Is Advance Notice of Termination Required?

Posted on June 15, 2016
Posted in Other

the situation

Based on your current business needs, you decide to terminate a long-standing employee.  You make the termination effective immediately.  Does the employee have a right to claim that she should have been given advance notice of her termination?

the ruling

Earlier this month, the Virginia Supreme Court ruled that as long as the employment relationship is at-will, employers do not have to provide advance notice before terminating the employment relationship under Virginia law.  Johnston v. William E. Wood & Assoc., Inc., Record No. 151160 (June 2, 2016).

Brenda Johnston worked for real estate services firm William E. Wood & Associates for seventeen years as an at-will employee.  William E. Wood terminated Johnston with no notice and she filed a lawsuit, claiming she was wrongfully discharged and that William E. Wood had breached an implied term of her employment contract.
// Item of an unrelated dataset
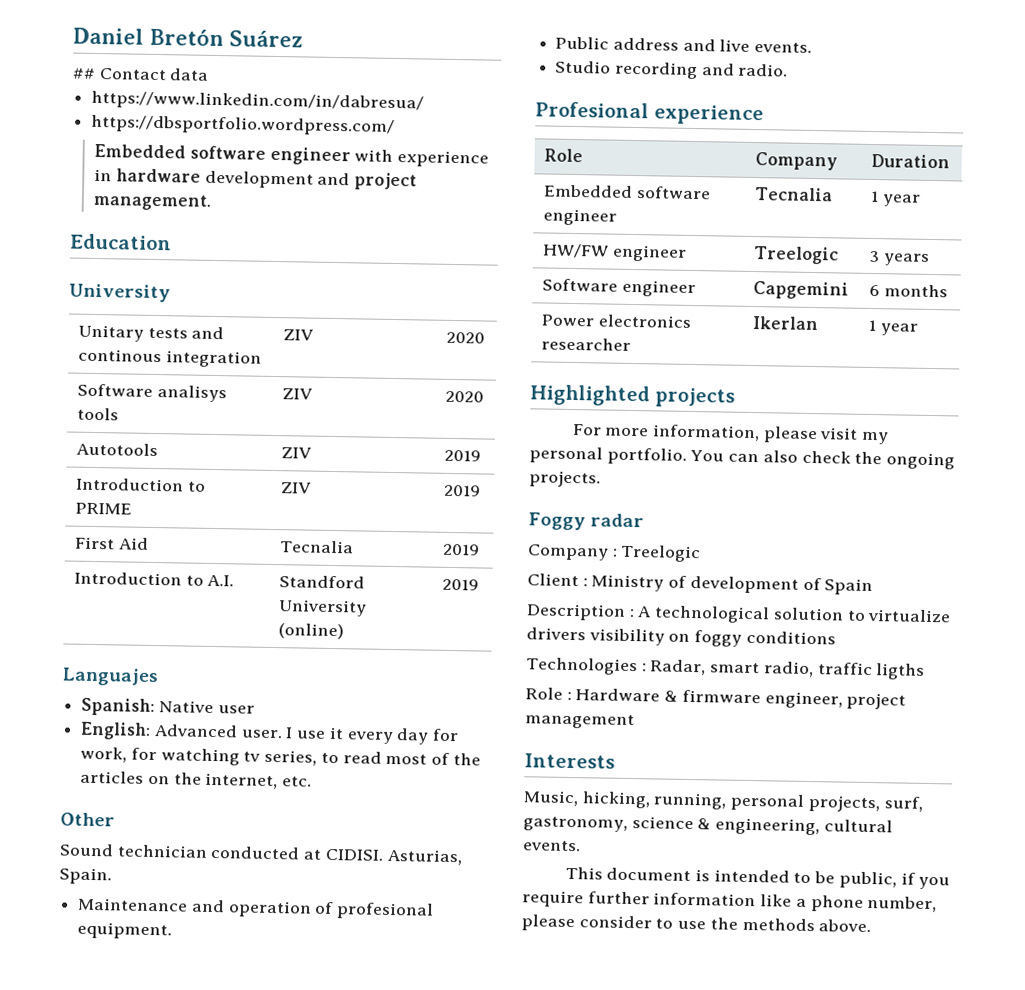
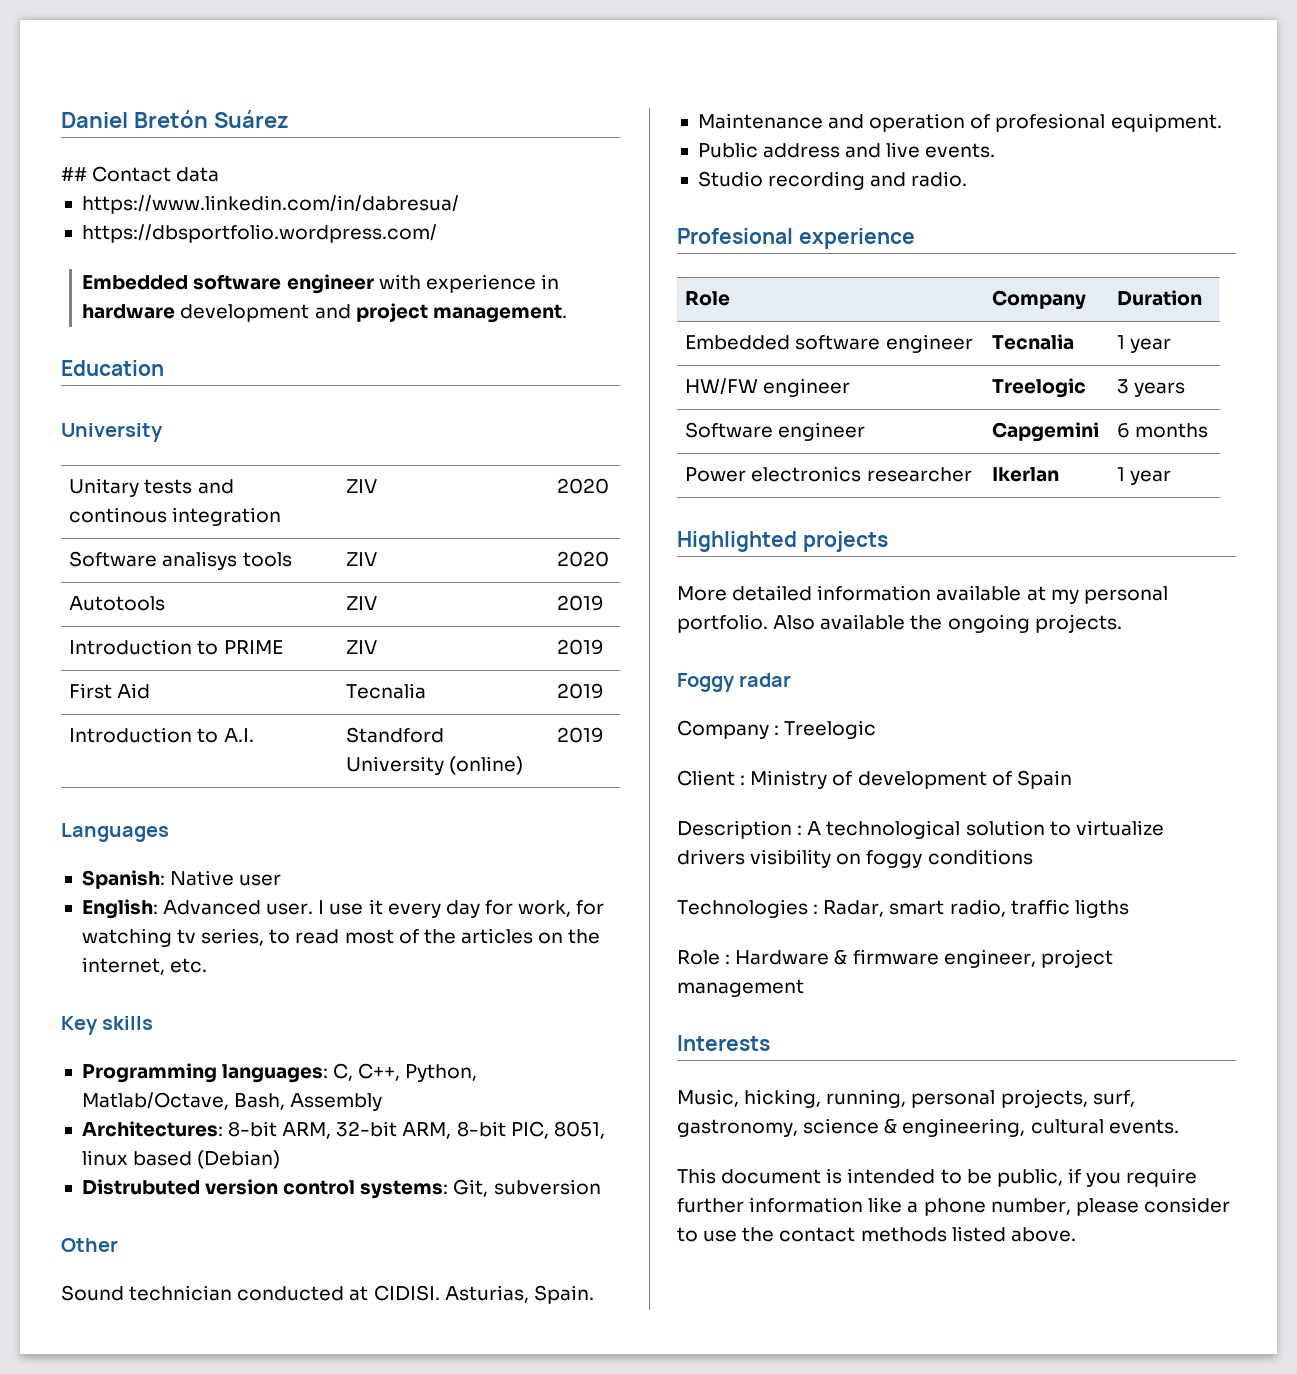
[62,667,159,687] Languajes -> [61,823,169,842] Languages
(313, 781) none -> [61,1016,154,1035] [81,1063,478,1083] [81,1092,383,1111] [81,1121,605,1139] [81,1150,281,1169] [81,1179,601,1199] // Key skills // Programming languages: C, C++, Python, Matlab/Octave, Bash, Assembly // Architectures: 8-bit ARM, 32-bit ARM, 8-bit PIC, 8051, linux based (Debian) // Distrubuted version control systems: Git, subversion
[572,423,890,445] [529,446,851,465] For more information, please visit my personal portfolio. You can also check -> [677,585,1168,604] [677,614,906,633] More detailed information available at my personal portfolio. Also available
[741,917,815,932] methods -> [779,1226,1006,1242] contact methods listed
In support of her claim, Johnston pointed to a longstanding principle of Virginia law that when an employment contract does not specify a time period for its duration, “either party is ordinarily at liberty to terminate at-will on giving reasonable notice of his intention to do so.”  Stonega Coal & Coke Co. v. Louisville & Nashville R.R. Co., 106 Va. 223, 2226 (1906) (emphasis added).   The gist of Johnston’s argument was that reasonable notice means advance notice.  The Virginia Supreme Court disagreed, explaining that “[i]mposing a requirement of reasonable advance notice is antithetical to the flexibility that lies at the heart of the at-will doctrine and would undermine the indefinite duration element of at-will employment.”  Johnston, p. 3.

The court also pointed out that ruling otherwise would create a huge amount of uncertainty in employment relations.  After all, as even Johnston acknowledged, what would be considered reasonable would vary in differing employment situations.  This could mean that every termination decision could become a question for a jury to decide—which is not consistent with the flexibility the at-will employment doctrine is meant to reflect.   Instead, the phrase reasonable notice just means “effective notice that the employment relationship has ended.”  Id. at 5.

the point

The Johnston decision is a good decision for employers, as it reaffirms the intended flexibility of the at-will doctrine by definitively concluding that reasonable notice does not equal advance notice.  Of course, just because the law does not require advance notice does not mean that it isn’t sometimes a good idea to give some notice in certain scenarios where possible—if only to avoid dealing with a disgruntled employee looking for a potential claim.